O Principezinho

por Leonardo Cruz,    1 Outubro, 2022
O Principezinho

Uma frase do Principezinho fez-me recuar no tempo.

— O meu pai será Rei, é melhor teres cuidadinho!

Peço desculpa pela tradução livre, mas o meu inglês é um bocado sarcástico. Falo do pequeno Príncipe George, filho do Príncipe William, por sua vez primogénito de Carlos III (ou como dizem na Irlanda “Charles The Turd”), “novo” monarca do Reino Unido, Chefe da Commonwealth, Líder da Casa de Windsor entre outros títulos tais como, dizem as más línguas, Tampax wannabe.

O traquinas George terá dirigido aquelas palavras a um coleguinha de escola após uma briga. Apesar dos críticos, que logo se apressaram a culpar o garoto, a educação que os pais lhe deram, a hipocrisia e snobismo da família real britânica, de todas as monarquias e dos milionários em geral, apesar de tudo isso consigo entender o miúdo. Se o meu pai tivesse tido a mínima chance de alcançar a posição de soberano fosse do que fosse, não haveria miúdo da minha creche que me chateasse, que não o soubesse logo. Tentei fazê-lo com profissões imaginadas de muito menor interesse na hierarquia social, como “patrão dos bombeiros”, “lorde da polícia militar” ou, ainda, “responsável administrativo por todos os xerifes”.

E aquela expressão levou-me a outros tempos.

Lembro-me bem do dia em que o Joãozinho se virou para mim e disse:

— Não jogas nada, nem rematar à baliza sabes!

— Mas a bola é minha, eu é que a comprei! Por isso tenho lugar na equipa — respondi sem demoras.

Joãozinho, 5 anos de ruindade, não se ficou:

— A bola pode ser tua, mas o teu avô era caixeiro-viajante!
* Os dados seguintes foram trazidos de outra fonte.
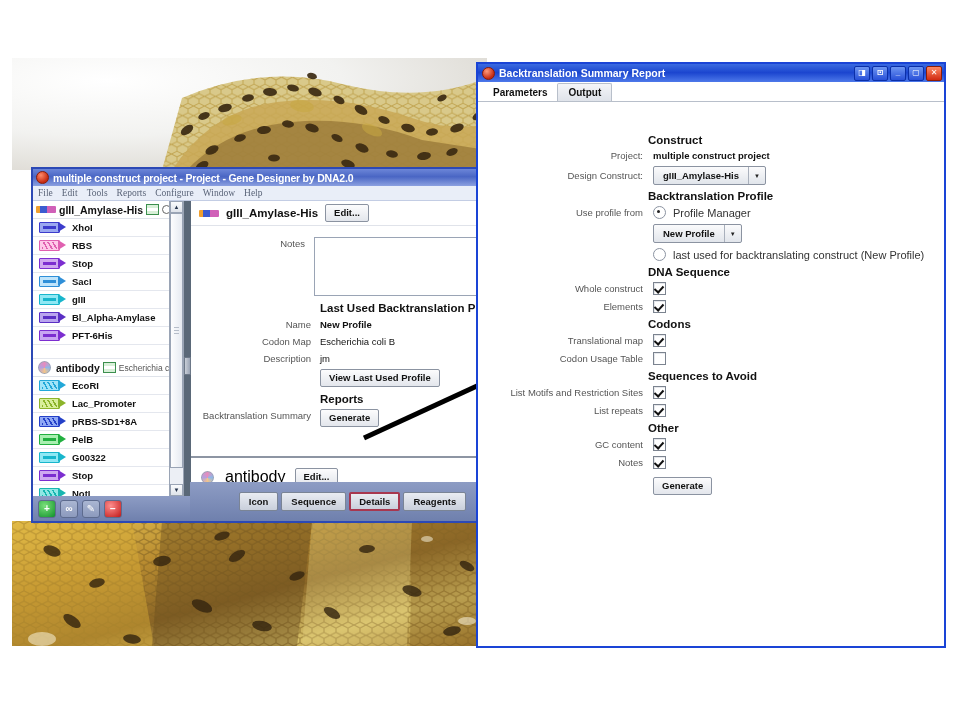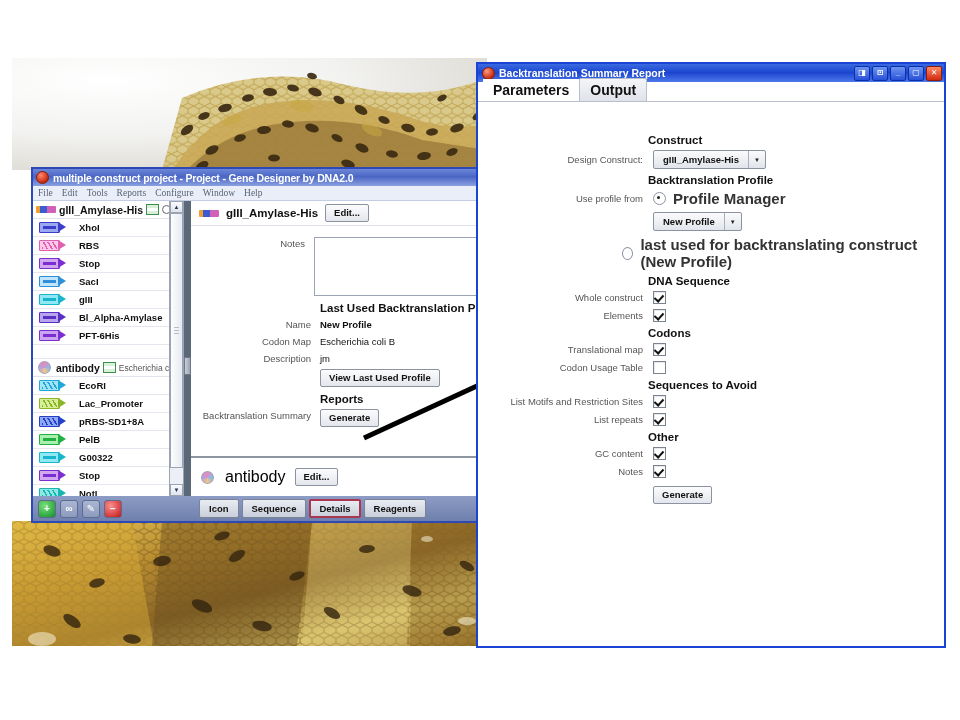--- a/index.html
+++ b/index.html
@@ -121,7 +121,7 @@
 
   #bt-tabs{height:19px;background:#fff;border-bottom:1px solid #b8bfca;display:flex;align-items:flex-end;
      padding-left:5px;}
-  .btab{font-size:14px;font-weight:bold;color:#111;padding:3px 10px 3px;background:#fff;}
+  .btab{font-size:10px;font-weight:bold;color:#111;padding:3px 10px 3px;background:#fff;}
   .btab.off{background:linear-gradient(to bottom,#f4f5f8,#dfe3ea);border:1px solid #b8bfca;
      border-bottom:none;border-radius:2px 2px 0 0;}
 

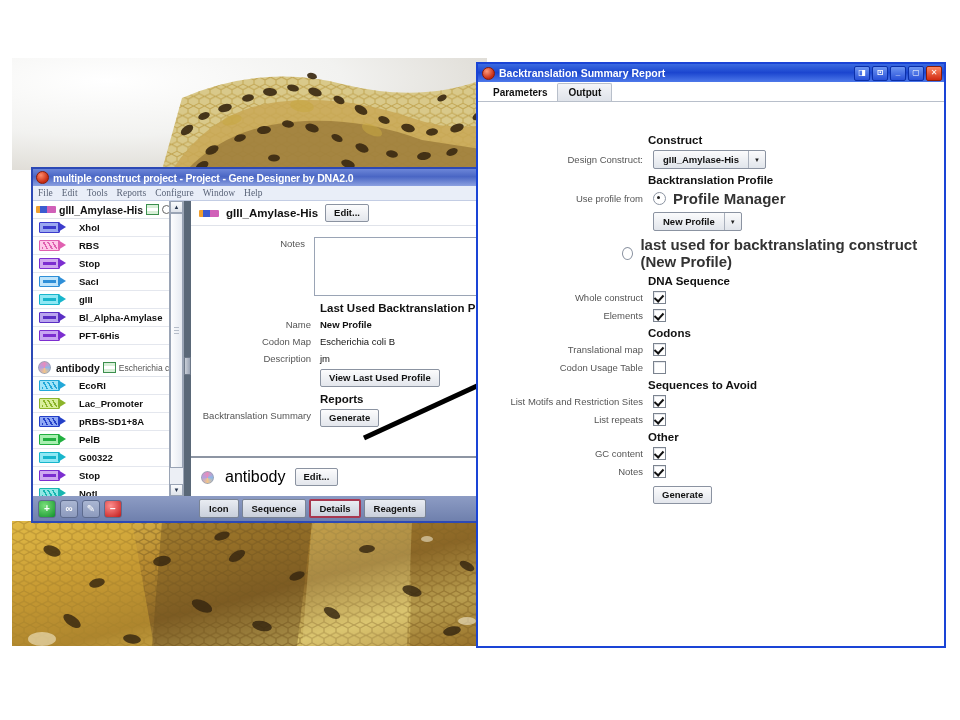--- a/index.html
+++ b/index.html
@@ -501,6 +501,10 @@
 
     <div class="fsect">Construct</div>
 
+    <div class="frow">
+      <span class="flbl">Project:</span>
+      <span style="font-size:9.5px;font-weight:bold;color:#111;">multiple construct project</span>
+    </div>
 
     <div class="frow">
       <span class="flbl">Design Construct:</span>

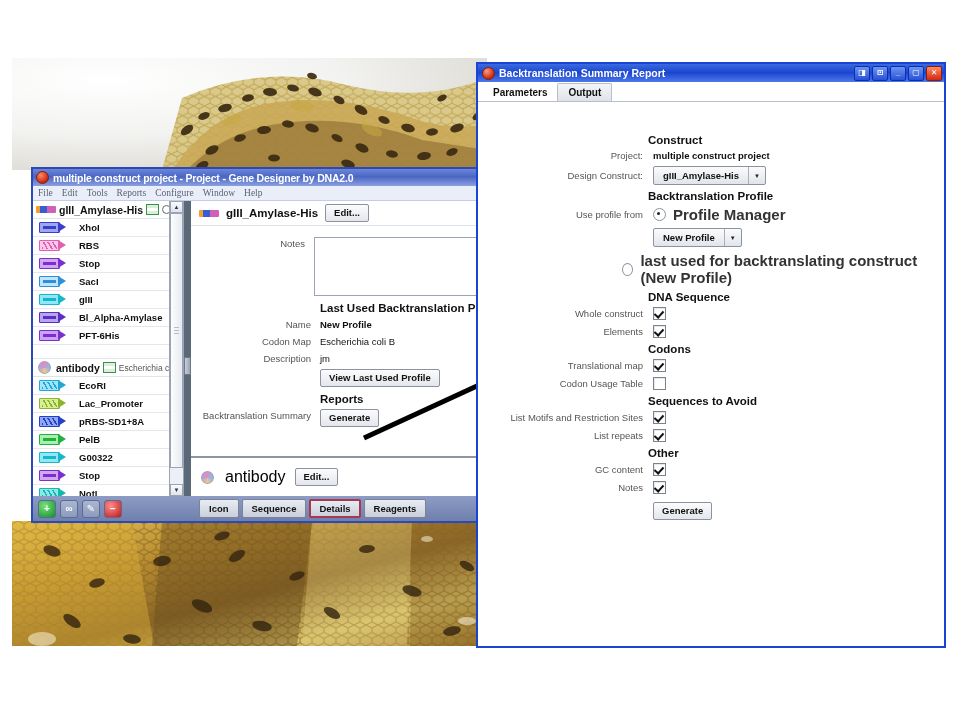--- a/index.html
+++ b/index.html
@@ -142,7 +142,7 @@
      display:inline-block;position:relative;cursor:pointer;}
   .radio.on::after{content:"";position:absolute;left:3px;top:3px;width:3px;height:3px;
      border-radius:50%;background:#222;}
-  .rlab{font-size:15px;color:#333;margin-left:7px;font-weight:bold;}
+  .rlab{font-size:11px;color:#333;margin-left:7px;}
 </style>
 </head>
 <body>

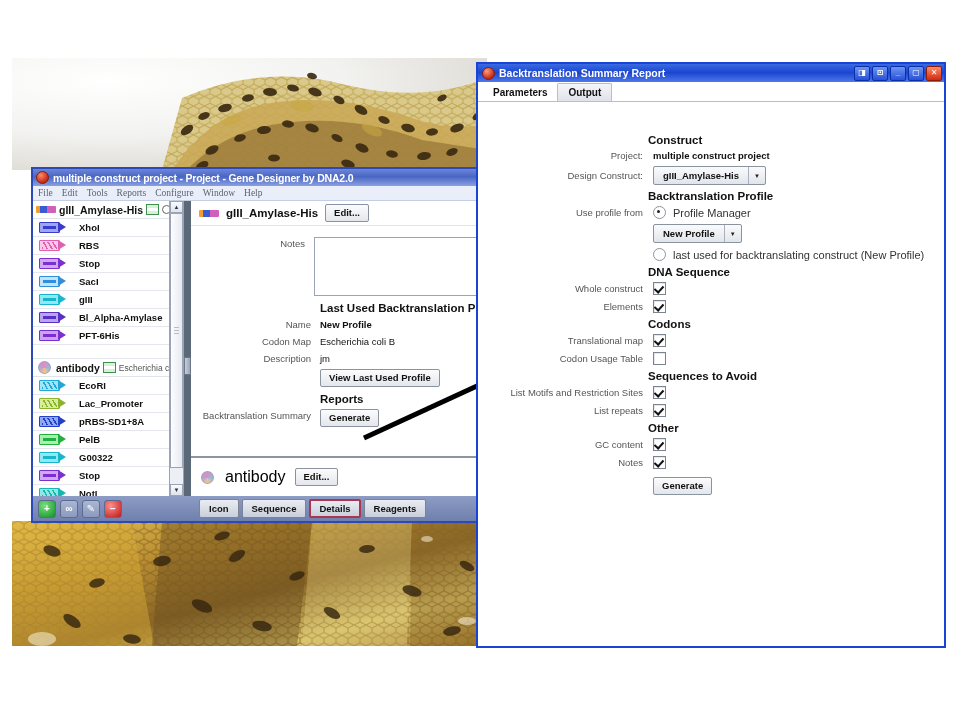--- a/index.html
+++ b/index.html
@@ -43,7 +43,7 @@
   .org{font-size:8.5px;font-weight:normal;color:#555;overflow:hidden;}
 
   .el-row{display:flex;align-items:center;height:17px;border-bottom:1px solid #e4e7ee;
-     padding-left:6px;gap:13px;font-size:9.5px;font-weight:bold;color:#111;}
+     padding-left:6px;gap:6px;font-size:9.5px;font-weight:bold;color:#111;}
   .el-ico{width:27px;height:11px;flex:0 0 auto;position:relative;}
   .el-ico .bodyb{position:absolute;left:0;top:0;width:21px;height:11px;border:1.5px solid var(--ec);
      background:var(--ef);box-sizing:border-box;border-radius:1px;}

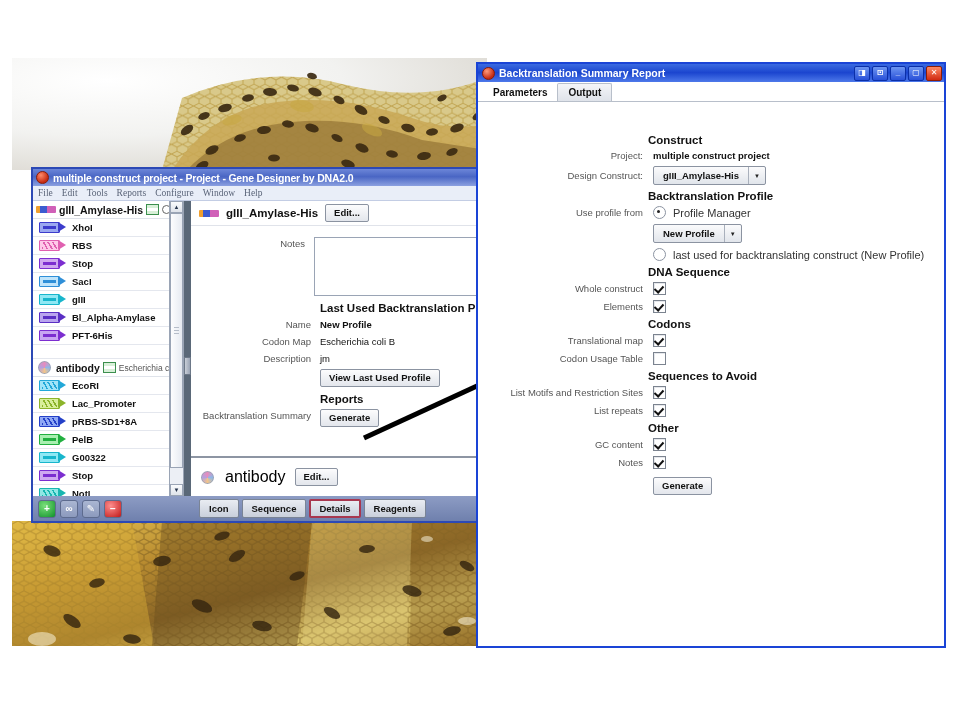--- a/index.html
+++ b/index.html
@@ -97,8 +97,8 @@
   .tbtn.n{background:linear-gradient(to bottom,#aab6d2,#8c9abd);}
 
   
-  #gd-tabrow{position:absolute;left:157px;bottom:0;right:0;height:25px;
-     background:linear-gradient(to bottom,#8d9cc4,#6f80ad);display:flex;align-items:center;gap:3px;padding-left:9px;}
+  #gd-tabrow{position:absolute;left:157px;bottom:0;right:0;height:39px;
+     background:linear-gradient(to bottom,#8d9cc4,#6f80ad);display:flex;align-items:center;gap:3px;padding-left:9px;justify-content:center;}
   .vtab{font-size:9.5px;font-weight:bold;color:#111;padding:3px 9px;
      background:linear-gradient(to bottom,#e9ecf2,#c9cfdb);border:1px solid #7a8495;border-radius:2px;cursor:pointer;}
   .vtab.sel{border:2px solid #a8374f;padding:2px 8px;}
— Head of Sales! Head of Sales! — gritei, já nervoso.

— És um coxo a jogar à bola! Coxo! Coxo! Coxo!

— Isso, além de mentira, é body shaming.

Um coro de vozes fininhas começou a gritar em uníssono a palavra “coxo”. E eu não consegui impedir as lágrimas — não que me orgulhe disso, mas naquela altura eu era um pouco mais sensível do que sou hoje. Chamei a professora, mas ninguém apareceu. O som dos gritos foi crescendo de intensidade, ecoando na minha cabeça de tal forma que me impedia qualquer discernimento. Num acesso de raiva, reagi, dirigindo-me ao Joãozinho com tudo.

Foram precisos três para me agarrar, o Joca, o Toninho e o Vladimir. E olhem que o Vladimir era grandote. Joãozinho não pareceu importar-se.

— Não me podes fazer mal, o meu pai é Chefe — Joãozinho mentia com todos os dentinhos que ainda não lhe tinham caído. 

Eu conheço o pai dele, ainda há pouco tempo o havia encontrado no Pingo Doce.

— Só se for dos desempregados! — disse-lhe de forma arrogante — Infelizmente, quero eu dizer, coitado… — acrescentei, que fui educado a não fazer pouco da miséria.

Joãozinho começou a chorar, e eu não tive outra solução que não fosse conter-me.

— Queres a bola, Joãozinho? Vai trabalhar para ela!

Foi nesta altura que chegou a professora. Perante este cenário, ameaçou-me com queixas ao Conselho Diretivo. Não aceitou as minhas explicações, nem tampouco quis saber quando lhe disse que todas as crianças me haviam acusado de deficiência física nos pés. Imperfeitos para a prática de futebol ou não, o certo é que nunca mais os coloquei ali.

Despedi-me naquele momento com uma citação de Saint-Exupéry que lhe atirei à cara com desdém:

— Sabe o que lhe digo, senhora professora? Aqueles que passam por vós, não dão nós, não nos deixam pós. Levam um pouco de sim, deixam pouco para nós!

Fico agora a pensar se não me terei baralhado nas palavras, mas o raio da frase também não é propriamente a coisa mais expedita. Saí e não mais voltei. Estou há quinze dias à procura de novo emprego. Porém, não me sinto derrotado: estou menos sensível, ganhei resiliência nestas duas semanas. Agora, trabalhar em Creches? Nunca mais!